In this book Runaways, Staller examines how the ideas that developed after the runaways youth continued to leverage models of responding to programs of risk youth. By looking at the historical base of the runaways, Staller illuminates the various approaches in which the media as well as ideologies of the countercultural programs leveraged the identity and the perception of the social problem that was emerging and as a result, developments in service as well as social policies have evolved over the years.

A Review of Runaways

In Runaway, Karen Staller documents the issues of the runaways and the resultant implications that changed how the press treated the whole aspect of social problems. Reamer (2008) argues that while attempting to provide shelter services to runaways youths, the countercultural movement developed programs that attempted to expand their services to enhance contemporary and safe housing for the youths, most of whom had no means of returning home.

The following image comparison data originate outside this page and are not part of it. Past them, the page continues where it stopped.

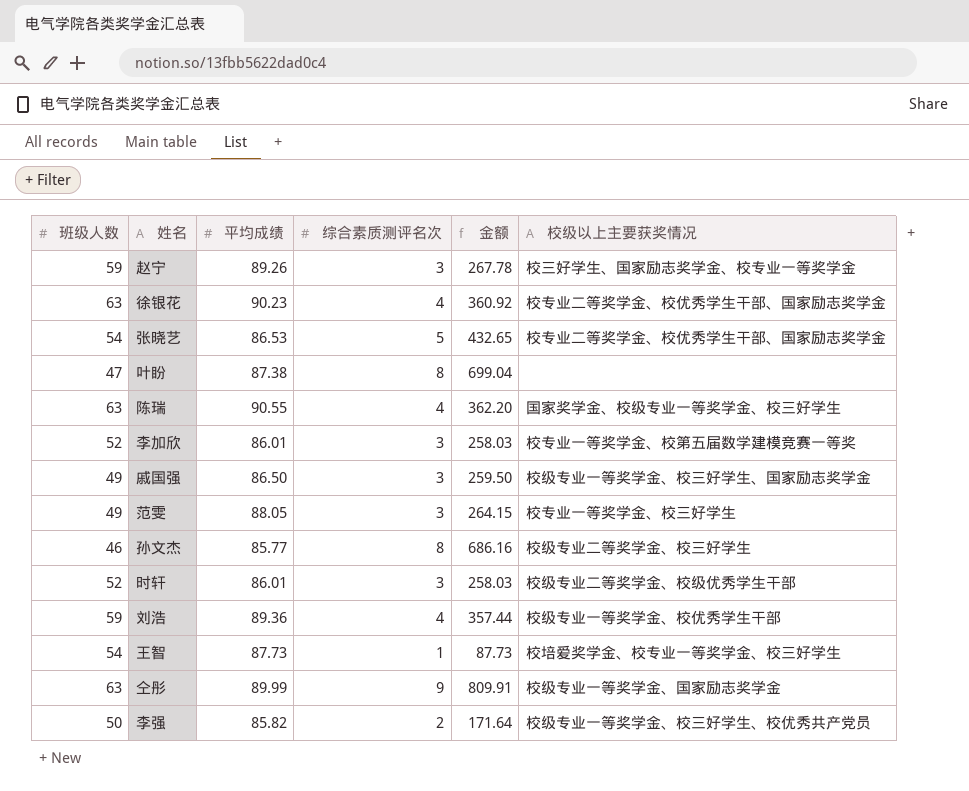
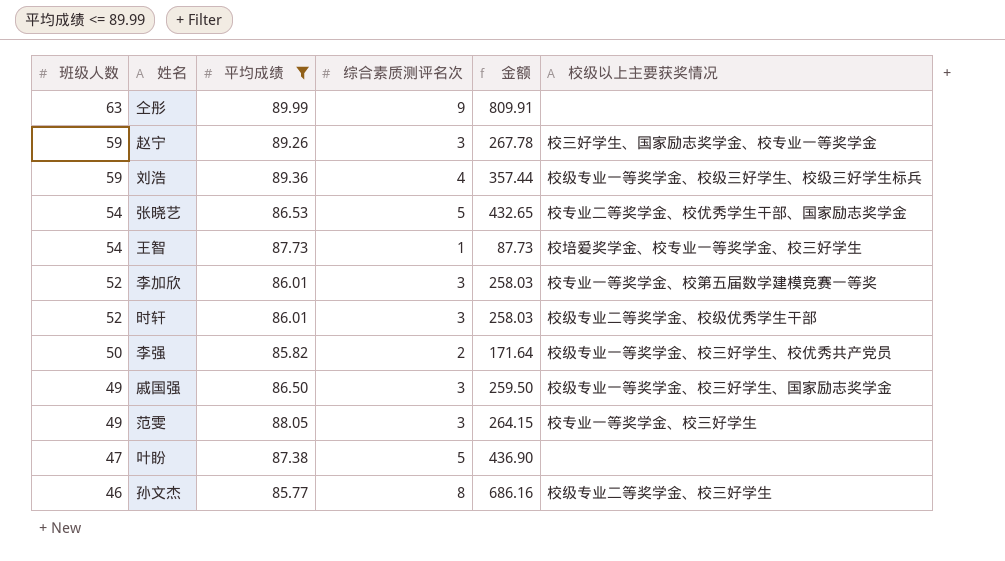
filter: none -> 平均成绩 <= 89.99
row order: none -> 班级人数 descending
仝彤 | 校级以上主要获奖情况: 校级专业一等奖学金、国家励志奖学金 -> none
刘浩 | 校级以上主要获奖情况: 校级专业一等奖学金、校优秀学生干部 -> 校级专业一等奖学金、校级三好学生、校级三好学生标兵
叶盼 | 综合素质测评名次: 8 -> 5
叶盼 | 金额: 699.04 -> 436.90

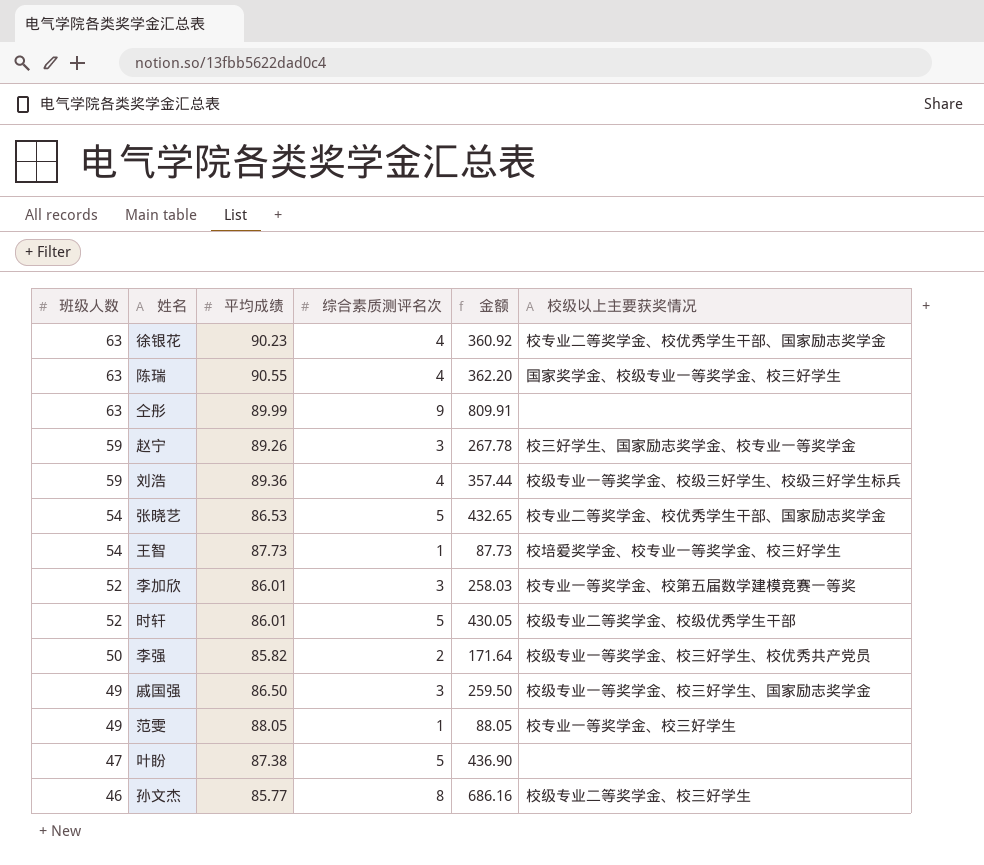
filter: 平均成绩 <= 89.99 -> none
时轩 | 综合素质测评名次: 3 -> 5
时轩 | 金额: 258.03 -> 430.05
范雯 | 综合素质测评名次: 3 -> 1
范雯 | 金额: 264.15 -> 88.05

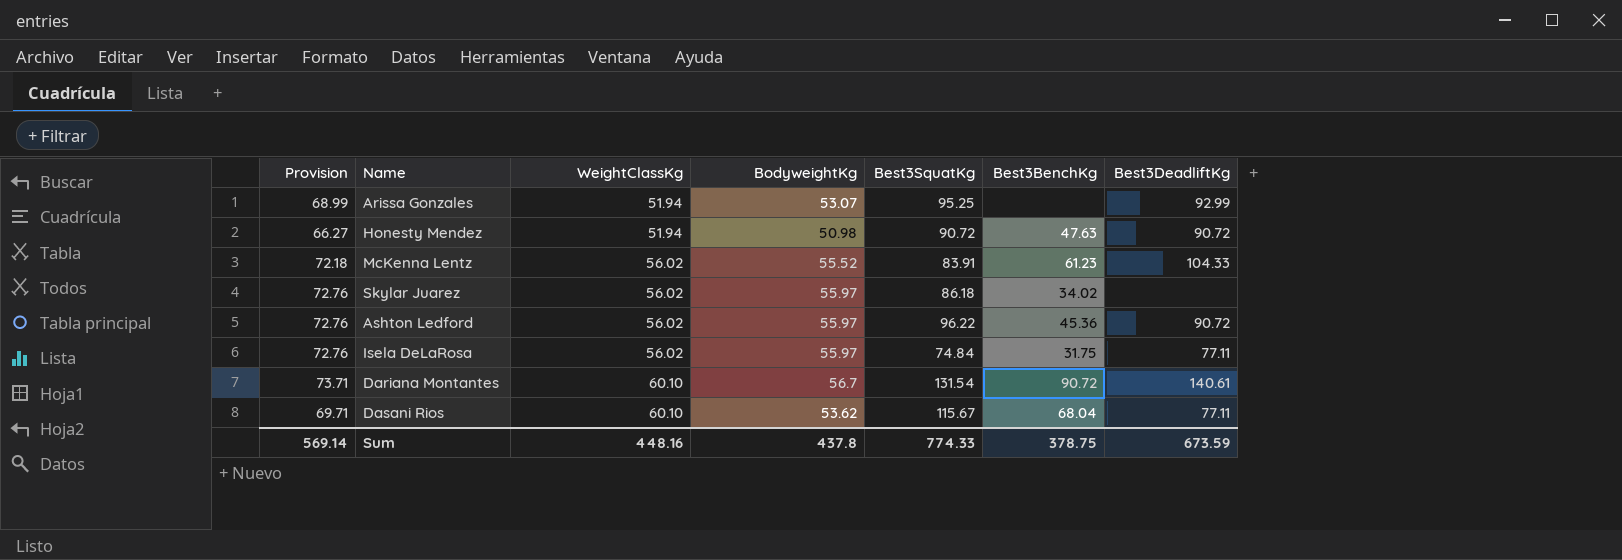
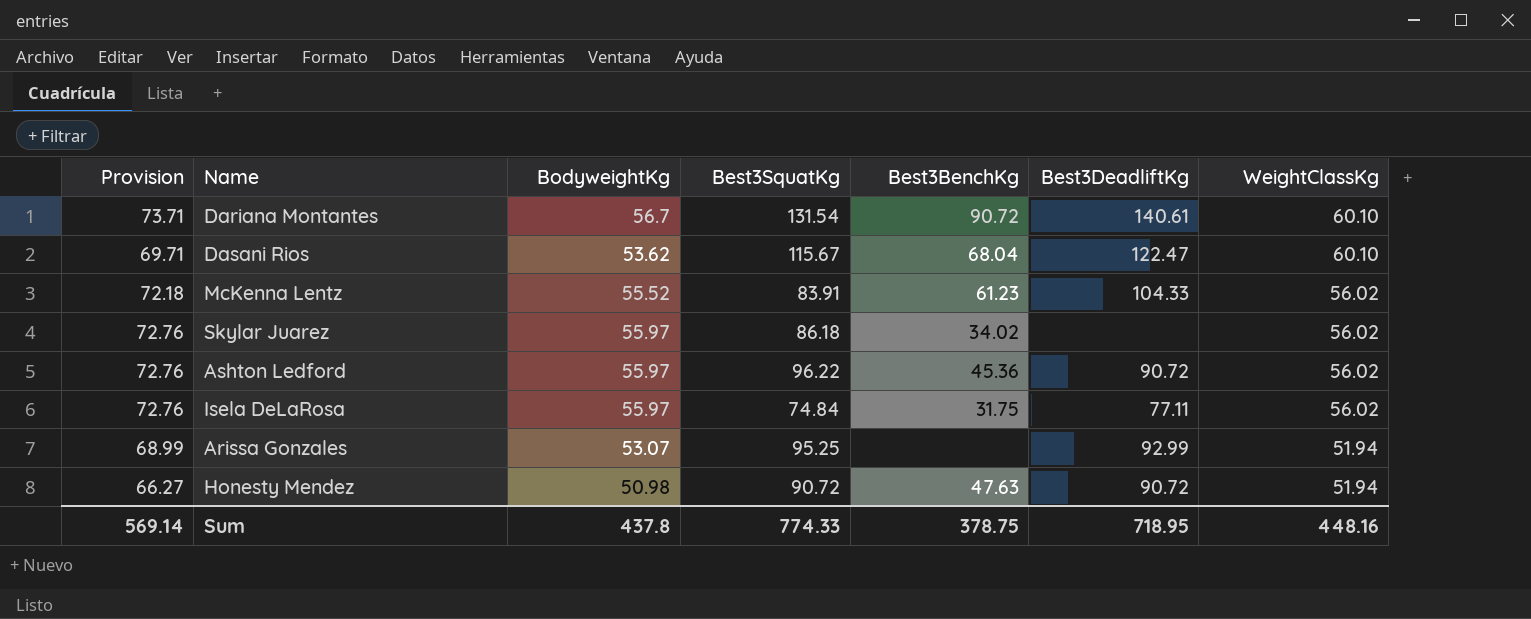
row order: WeightClassKg ascending -> WeightClassKg descending
column WeightClassKg | position: 3 -> 7
Dasani Rios | Best3DeadliftKg: 77.11 -> 122.47
Sum | Best3DeadliftKg: 673.59 -> 718.95

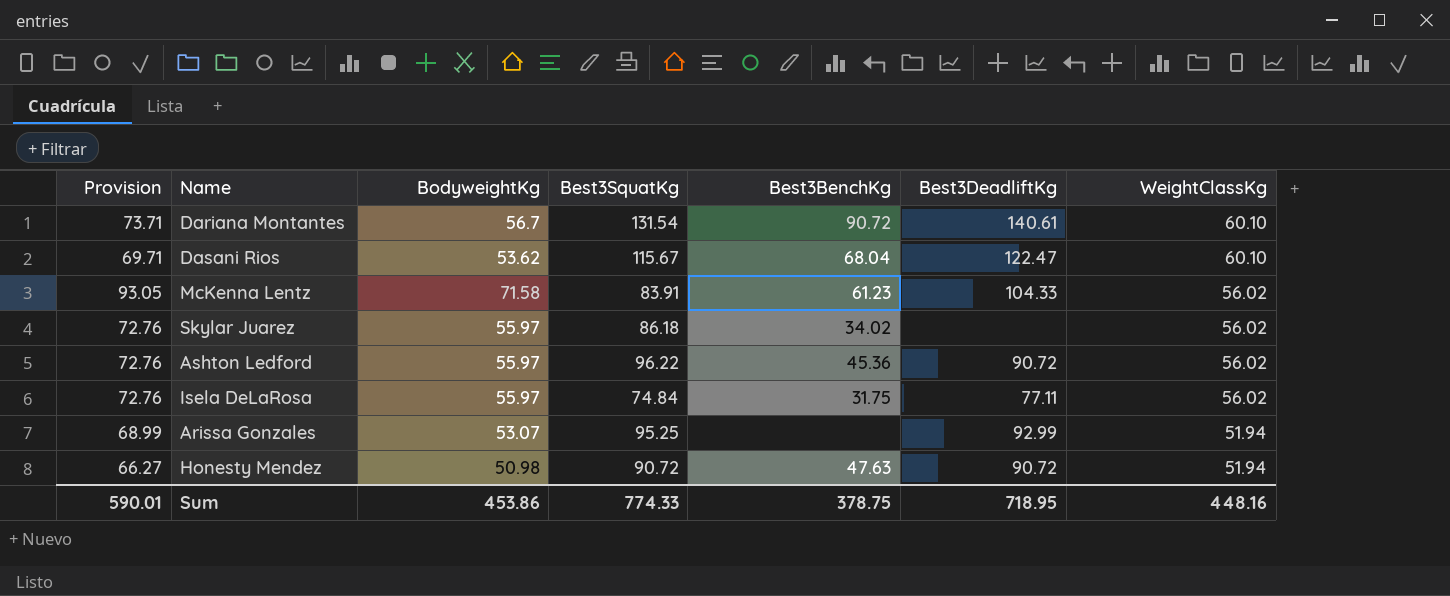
McKenna Lentz | Provision: 72.18 -> 93.05
McKenna Lentz | BodyweightKg: 55.52 -> 71.58
Sum | Provision: 569.14 -> 590.01
Sum | BodyweightKg: 437.8 -> 453.86

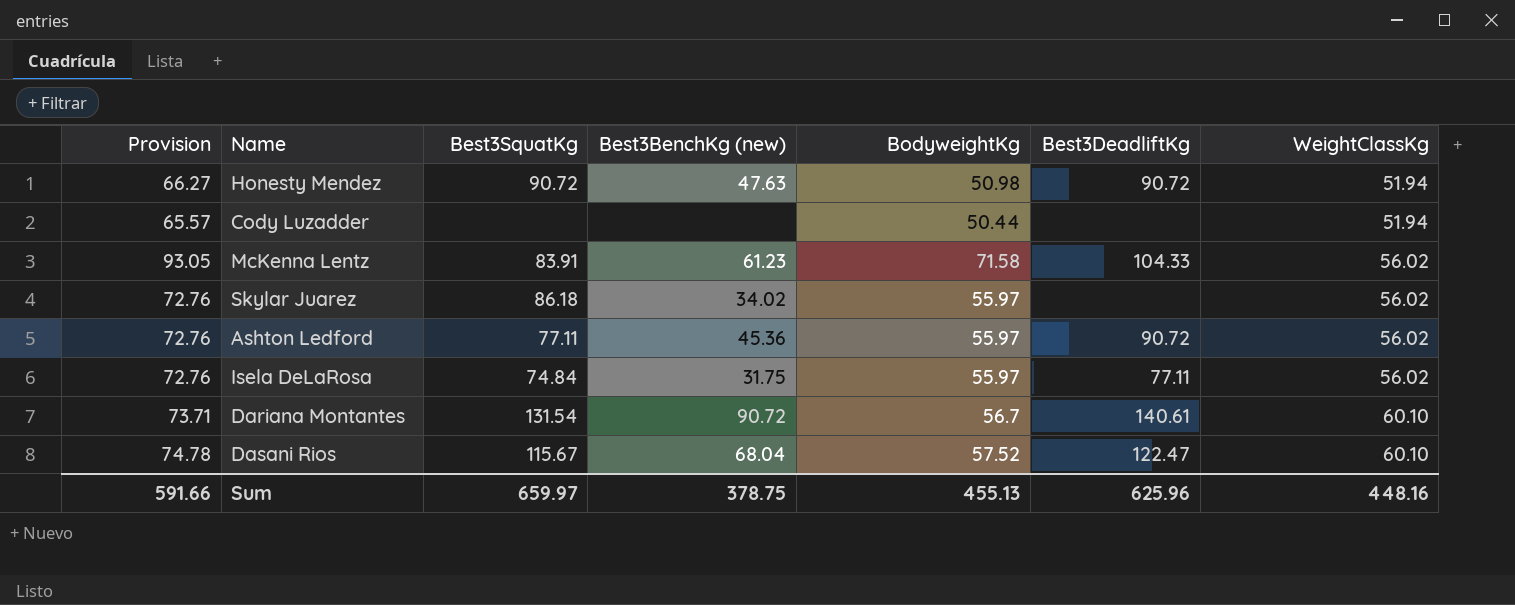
row order: WeightClassKg descending -> WeightClassKg ascending
column name: Best3BenchKg -> Best3BenchKg (new)
column BodyweightKg | position: 3 -> 5
row Arissa Gonzales: 68.99 | 53.07 | 95.25 | none | 92.99 | 51.94 -> none
row Cody Luzadder: none -> 65.57 | none | none | 50.44 | none | 51.94
Ashton Ledford | Best3SquatKg: 96.22 -> 77.11
Dasani Rios | Provision: 69.71 -> 74.78
Dasani Rios | BodyweightKg: 53.62 -> 57.52
Sum | Provision: 590.01 -> 591.66
Sum | Best3SquatKg: 774.33 -> 659.97
Sum | BodyweightKg: 453.86 -> 455.13
Sum | Best3DeadliftKg: 718.95 -> 625.96

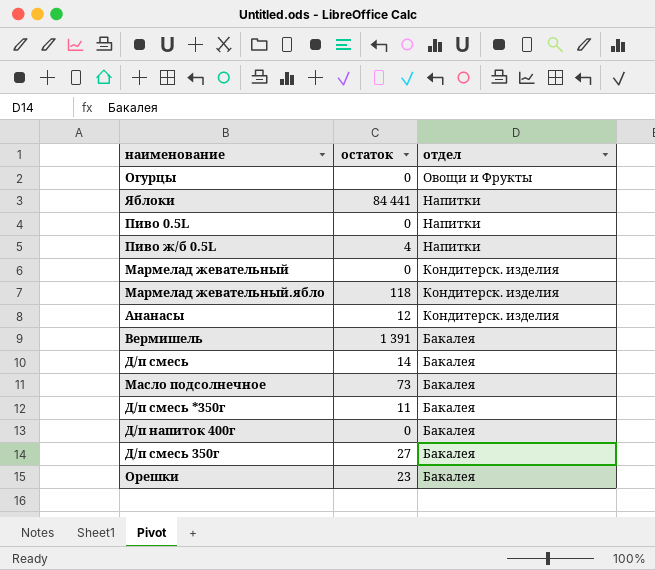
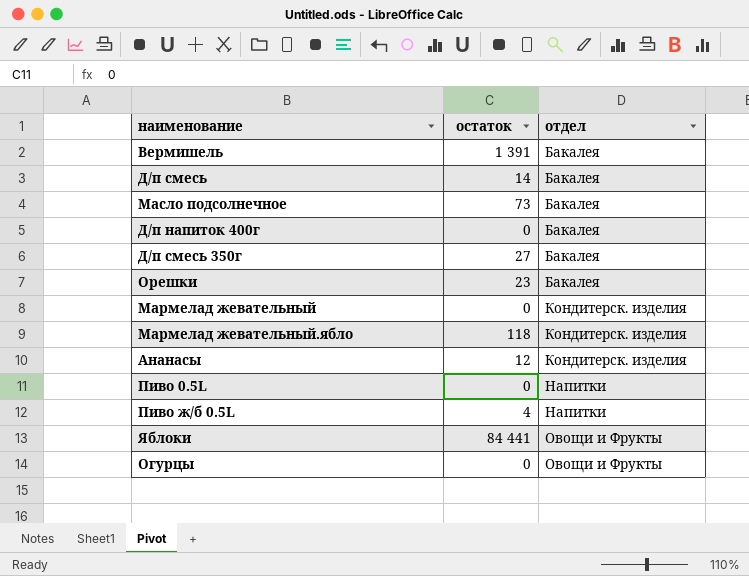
row order: отдел descending -> отдел ascending
row Д/п смесь *350г: 11 | Бакалея -> none
Яблоки | отдел: Напитки -> Овощи и Фрукты

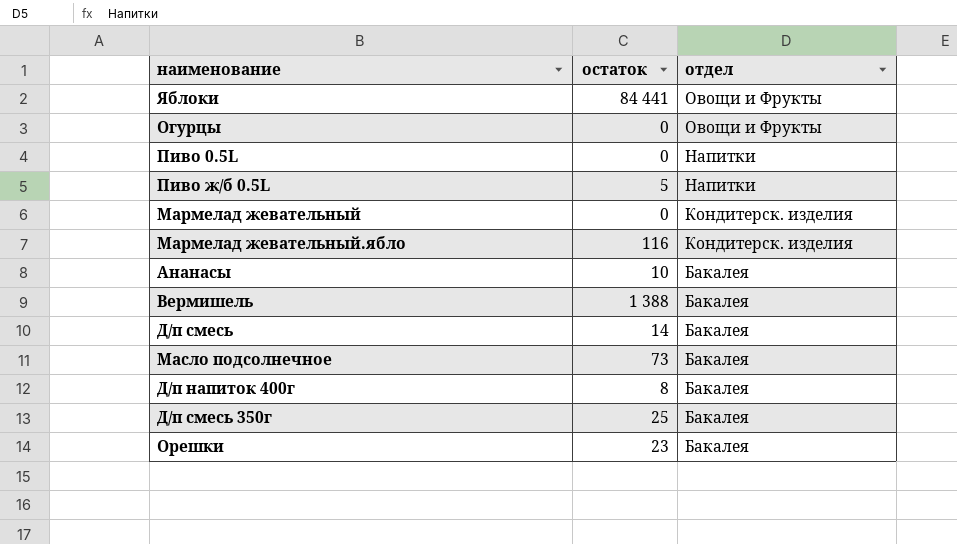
row order: отдел ascending -> отдел descending
Пиво ж/б 0.5L | остаток: 4 -> 5
Мармелад жевательный.ябло | остаток: 118 -> 116
Ананасы | остаток: 12 -> 10
Ананасы | отдел: Кондитерск. изделия -> Бакалея
Вермишель | остаток: 1 391 -> 1 388
Д/п напиток 400г | остаток: 0 -> 8
Д/п смесь 350г | остаток: 27 -> 25

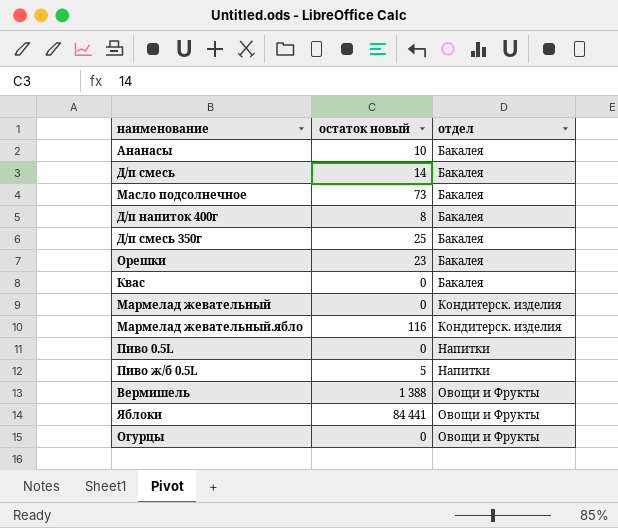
row order: отдел descending -> отдел ascending
column name: остаток -> остаток новый
row Квас: none -> 0 | Бакалея
Вермишель | отдел: Бакалея -> Овощи и Фрукты

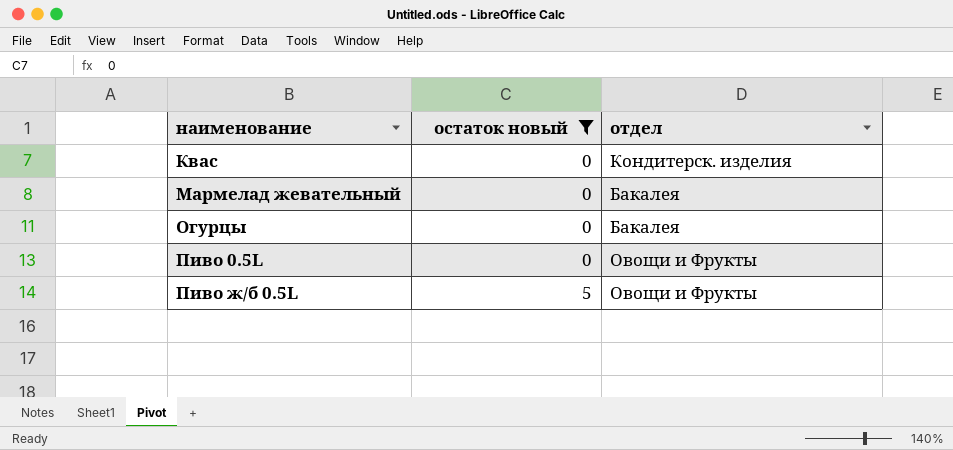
filter: none -> остаток новый <= 5
row order: отдел ascending -> наименование ascending
Квас | отдел: Бакалея -> Кондитерск. изделия
Мармелад жевательный | отдел: Кондитерск. изделия -> Бакалея
Огурцы | отдел: Овощи и Фрукты -> Бакалея
Пиво 0.5L | отдел: Напитки -> Овощи и Фрукты
Пиво ж/б 0.5L | отдел: Напитки -> Овощи и Фрукты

Similarly, the social agencies, in a bid to remedy this social concern, came up with schemas to establish trust between its clients. As runaway problems became alarming, Gambrill et al (2007) assert that the legal attentions were drawn with issues arising touching on runaway youths together with their parents. In the same vein, it becomes imperative that the approaches used by social programs and countercultural movement targeted not only specific situations but also the ages of the youths.

Sociologists maintain that Staller in Runaways examines the essence of policies and programs that shaped the American society in the 1960. In addition, the issues that the countercultural activists developed touched on the alternative service movement; guided by the objective to provide adequate responses to youths at risks. With regard to this, Hess and Mallon (2005) postulate that the biggest goal that Staller sought to accomplish in detailing the runaway youths, rests on the larger concern to work on large crisis centers for youths affected by runaways and those who appear to be homeless. In light of this, it is important to notice where the kind of crisis and service management originated from in terms of assisting the teenagers who suffered runaways.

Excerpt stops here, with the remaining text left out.